La fe de María pasa por la obediencia y sometimiento a la voluntad de Dios. Ella sabe que no basta creer, porque hasta los demonios también creen, y tiemblan de miedo (Santiago 2:19), es necesario creerle a Dios y servirle, como Abraham que no se reservó a su propio hijo Isaac; es decir, que su fe se mostró con hechos, y por sus hechos, su fe llegó a ser perfecta (Santiago 2:21-23). Así también María le cree a Dios, y le dio un sí profundo, como muestra de una fe pura y verdadera.
Ante los elogios de su prima Isabel María procede con humildad porque sabe que la gloria y la alabanza deben ser para nuestro Dios. Ella alaba a Dios por haberla elegido, para ser la madre del Salvador, siendo una humilde servidora. Comprende que la sabiduría de Dios es contraria a la del mundo y que Dios escoge a los que son débiles ante el mundo, para confundir a los orgullosos y hacerlos sus servidores. En el magníficat, María canta las misericordias de Dios. De sus labios sale una alabanza para el Señor, porque a través de su Hijo Jesucristo se cumpliría la promesa hecha a Abraham y se mostraría su gran misericordia y amor para todo el mundo, al enviar a su propio Hijo a salvar no solo a los judíos, sino a toda la humanidad. San Juan lo dice así: “Pues Dios amó tanto al mundo, que dio a su hijo único, para que todo el que cree en él no muera, sino que tenga vida eterna” (Juan 3:16).
María es la mujer del silencio, meditaba y guardaba en su corazón y no hacia alarde de los piropos que le daban a su Hijo. Ella habla en la anunciación del ángel, en la visitación a su prima Isabel y al comienzo de la vida pública de Jesús en las bodas de Caná de Galilea; luego calla, entendiendo que así cumple mejor su misión. Dice el teólogo José Luis Martin Descalzo que “este silencio le sirve a la vez, para cumplir su misión y para respetar la de su Hijo.

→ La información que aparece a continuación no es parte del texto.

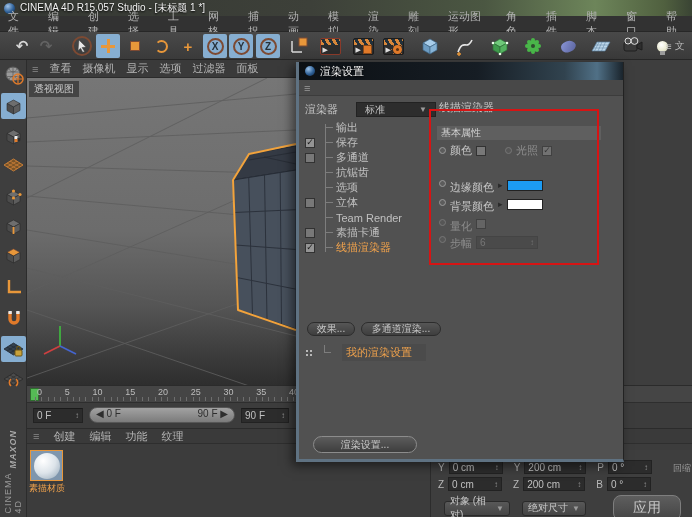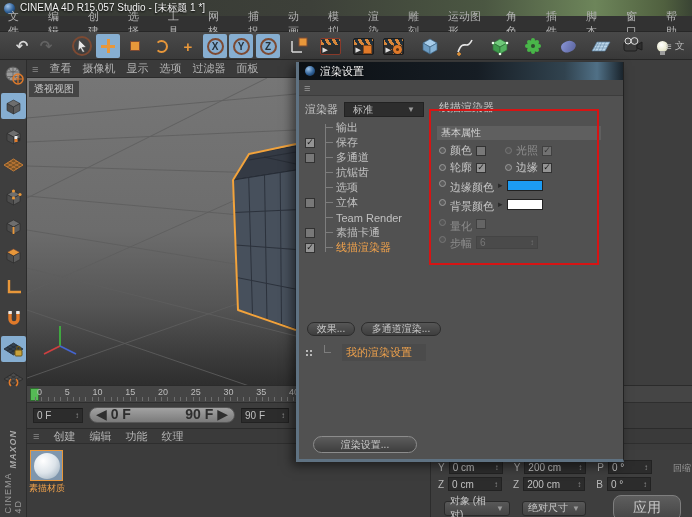"渲染器" .rrow { gap: 6px -> 18px }
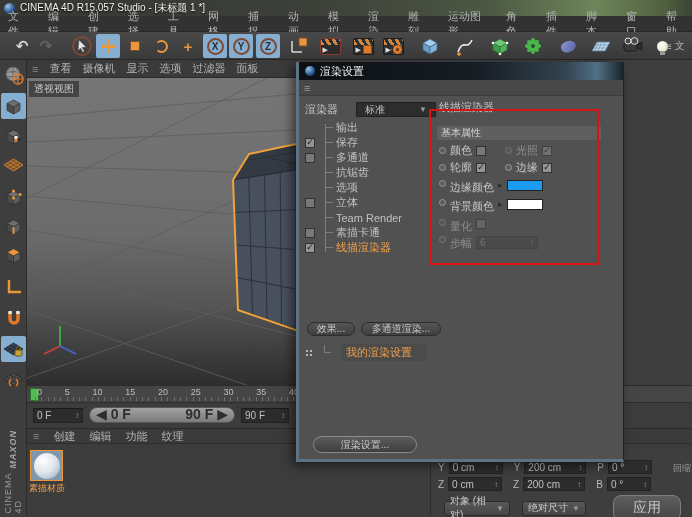"轮廓" div.prow { html: <div> <span> <span></span> <span>轮廓</span> <span></span> </span> <span> <span></span> <span>边缘</span> <span></span> </span> </div> -> none }
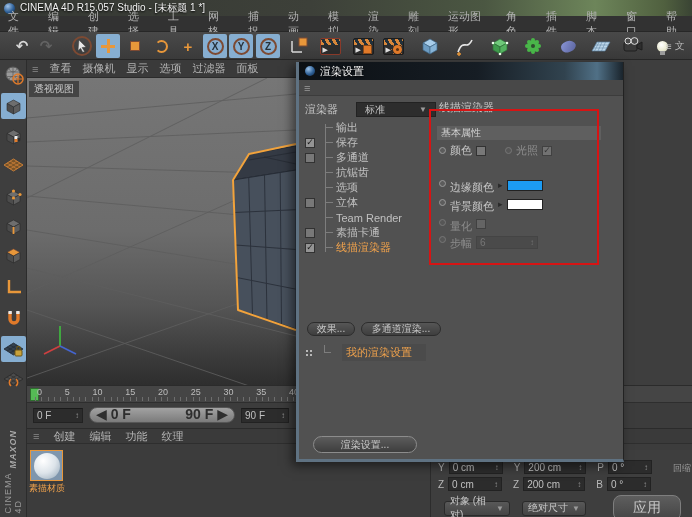"◀ 0 F" .scrub { align-items: flex-end -> flex-start; font-size: 14px -> 10px; font-weight: bold -> normal }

María sabe que su misión era como la de Juan el Bautista, preparatoria. Ella desde su silencio colabora mucho más eficazmente con su Hijo a través de la fe, de lo que hubiera hecho desde su presencia. Ella entra en el silencio de Dios, para que los demás oigan mejor su voz, y aprendan para cuando a ellos le hable en ese silencio” (Martin Descalzo, José Luis, Vida y Misterio de Jesús de Nazaret, tomo II, pág. 264-265, ediciones Sígueme, décima ed., Salamanca 1994).
Esta actitud silenciosa de María no significa que ella se desentendió de la obra de Jesús, con esto, ella solo buscaba vencer, como todos los santos, la tentación de la vanagloria que cualquier madre pudiera tener ante los elogios que le hacen a su hijo. “Desde el rechazo a toda glorificación, ella salva su humildad y mantiene con ello un máximo de eficacia en su colaboración con Jesús-sacerdote. Y el mismo Jesús la defiende contra las beatificaciones inoportunas y equivocadas, que no respetan, dese una visión demasiado humana, la escala de valores, tal y como Dios la ha ordenado” (Martín Descalzo, José Luis, op. cit., página 364).
Pensemos como Dios actúa en nosotros a través de la figura de María y descubramos el rostro maternal y tierno de Dios. Como ella, dejemos que Dios fecunde nuestras entrañas, para luego alumbrarlo en todos nuestros ambientes, de tal forma que él sea creído, obedecido y amado por todos. Entonces podremos decir con María: “Mi alma alaba la grandeza del Señor, porque el Todopoderoso ha hecho en mi grandes cosas”.